## TASK INSTRUCTIONS
Output the data below exactly as it is, dropping the pictures from your copy.

Web interface edit records:
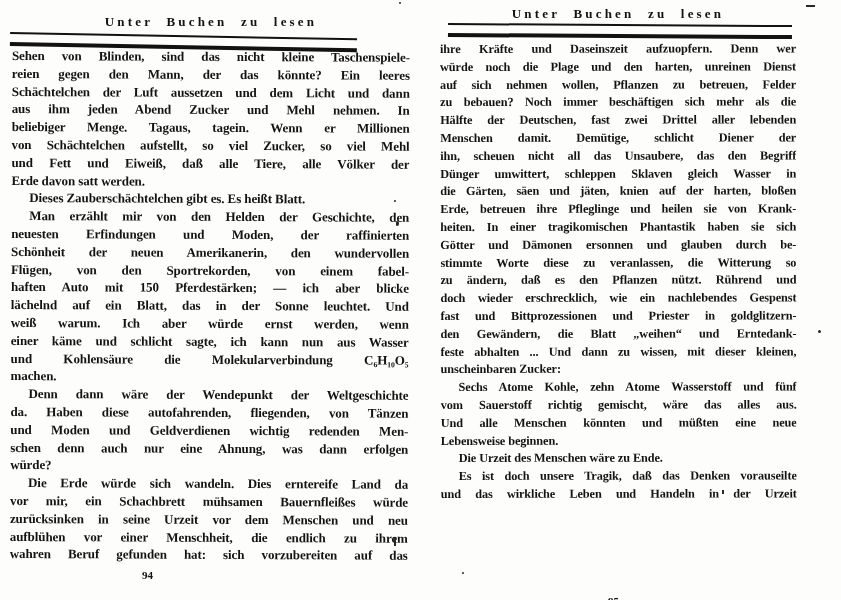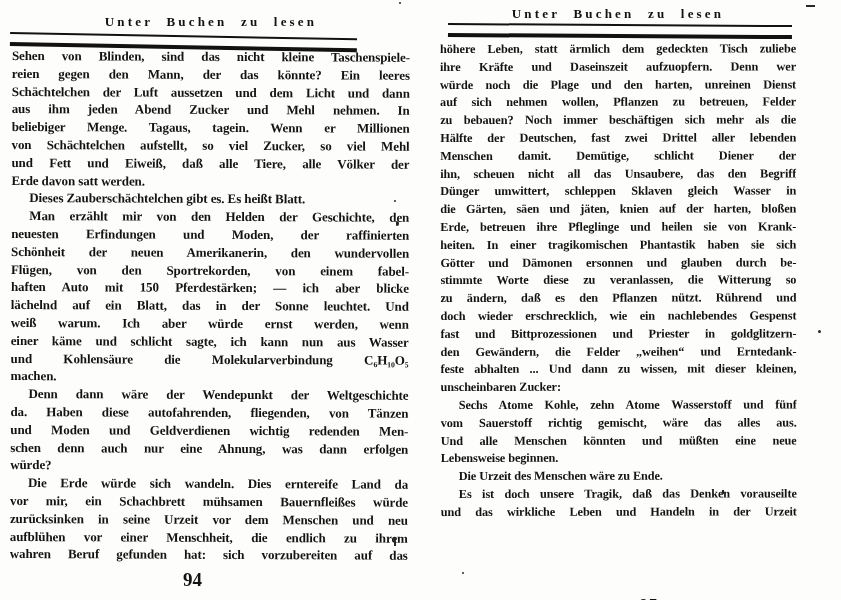"höhere Leben, statt ärmlich dem" div.line { html: <div>höhere Leben, statt ärmlich dem gedeckten Tisch zuliebe</div> -> none }
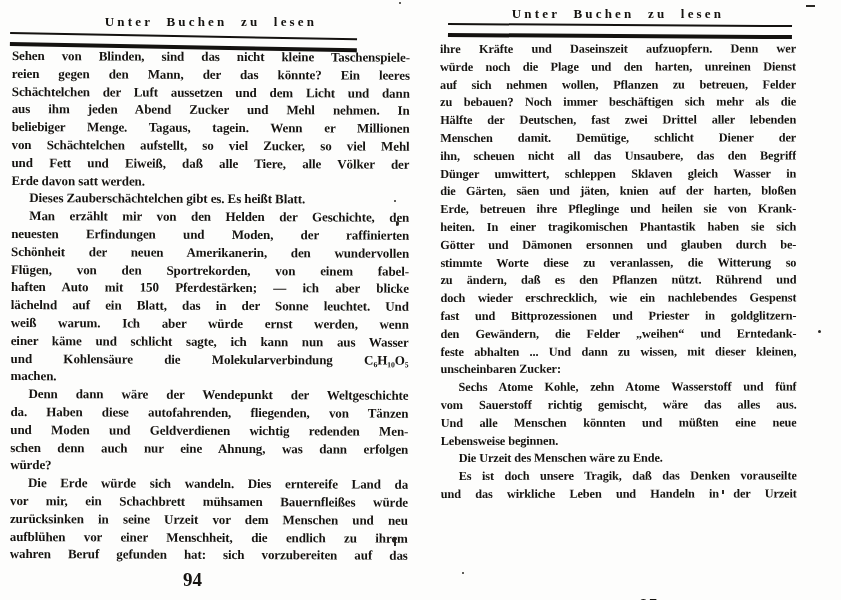"den Gewändern, die Felder „weihen“" div.line { text: Felder -> Blatt }
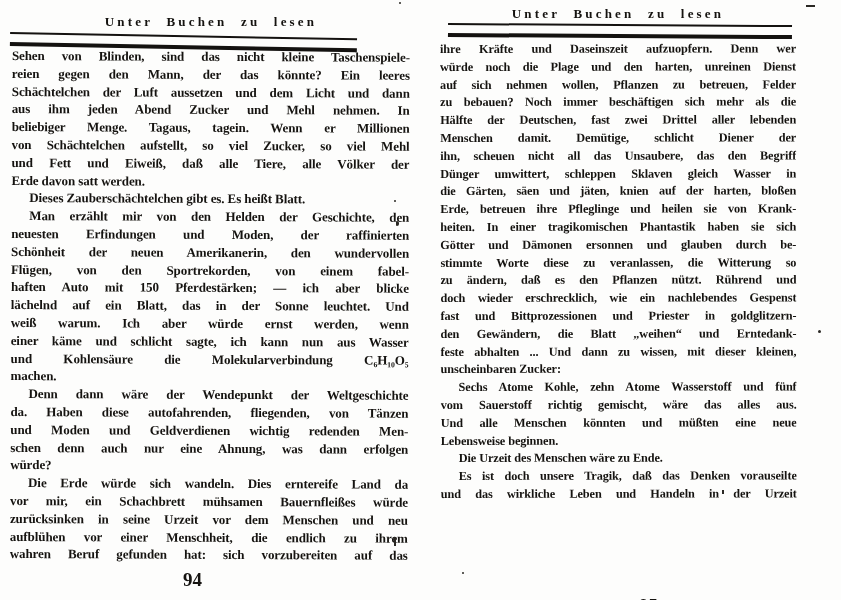"94" .page-number { font-size: 19px -> 11px; text-align: right -> left }
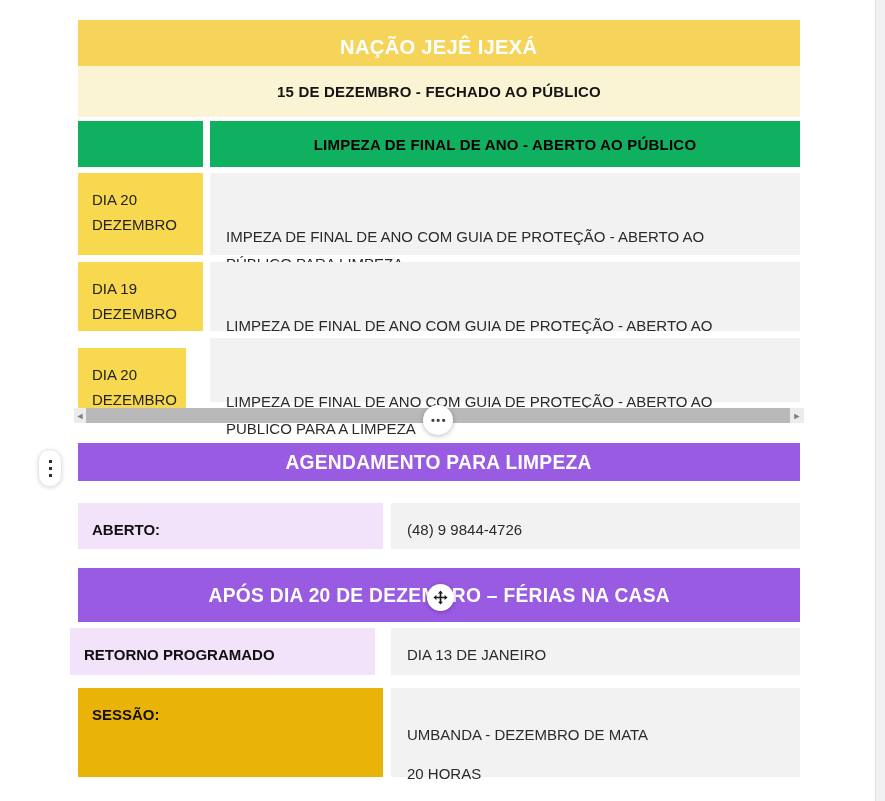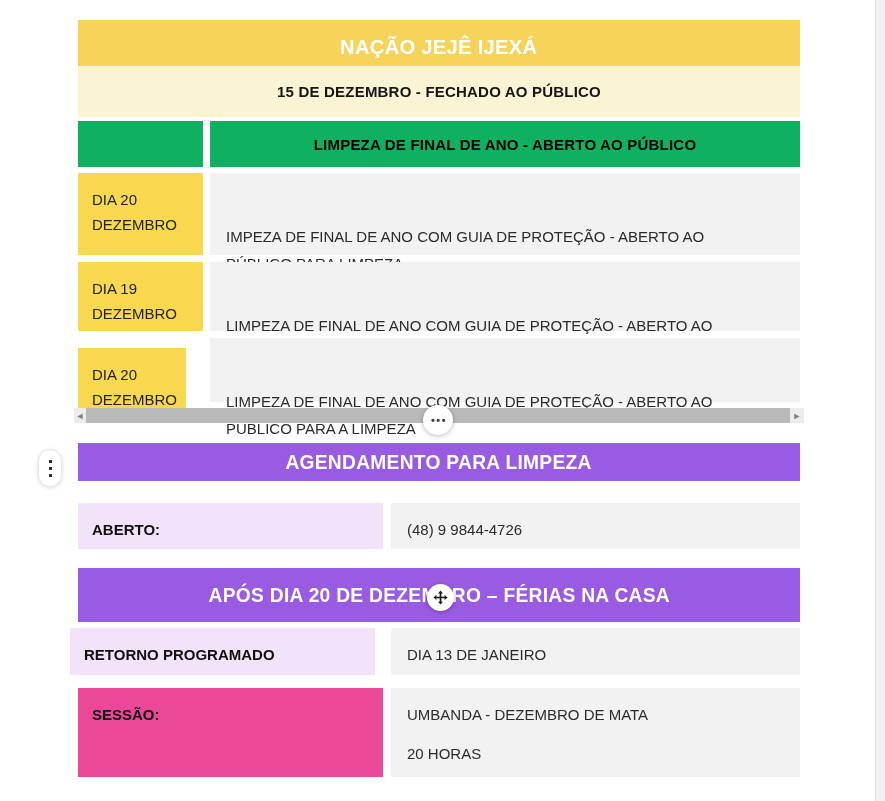"(48) 9 9844-4726" .val { margin-top: none -> 20px }
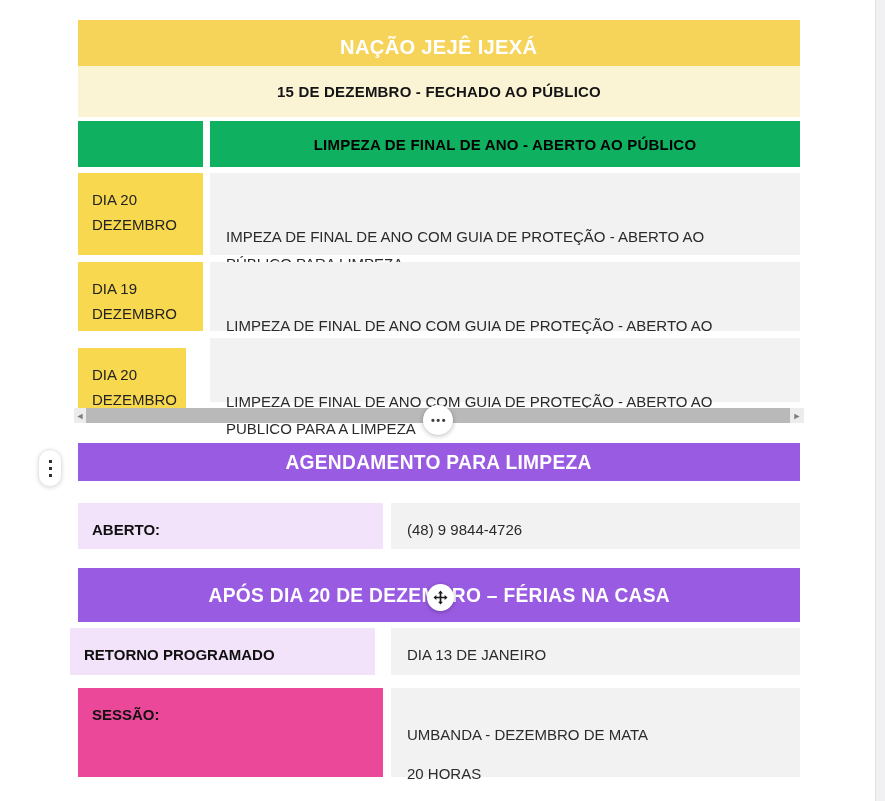"SESSÃO:" div.abs { background: #ec4899 -> #eab308 }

## RESPONSE AREA
"höhere Leben, statt ärmlich dem" div.line { html: <div>höhere Leben, statt ärmlich dem gedeckten Tisch zuliebe</div> -> none }
"den Gewändern, die Felder „weihen“" div.line { text: Felder -> Blatt }
"94" .page-number { font-size: 19px -> 11px; text-align: right -> left }
"(48) 9 9844-4726" .val { margin-top: none -> 20px }
"SESSÃO:" div.abs { background: #ec4899 -> #eab308 }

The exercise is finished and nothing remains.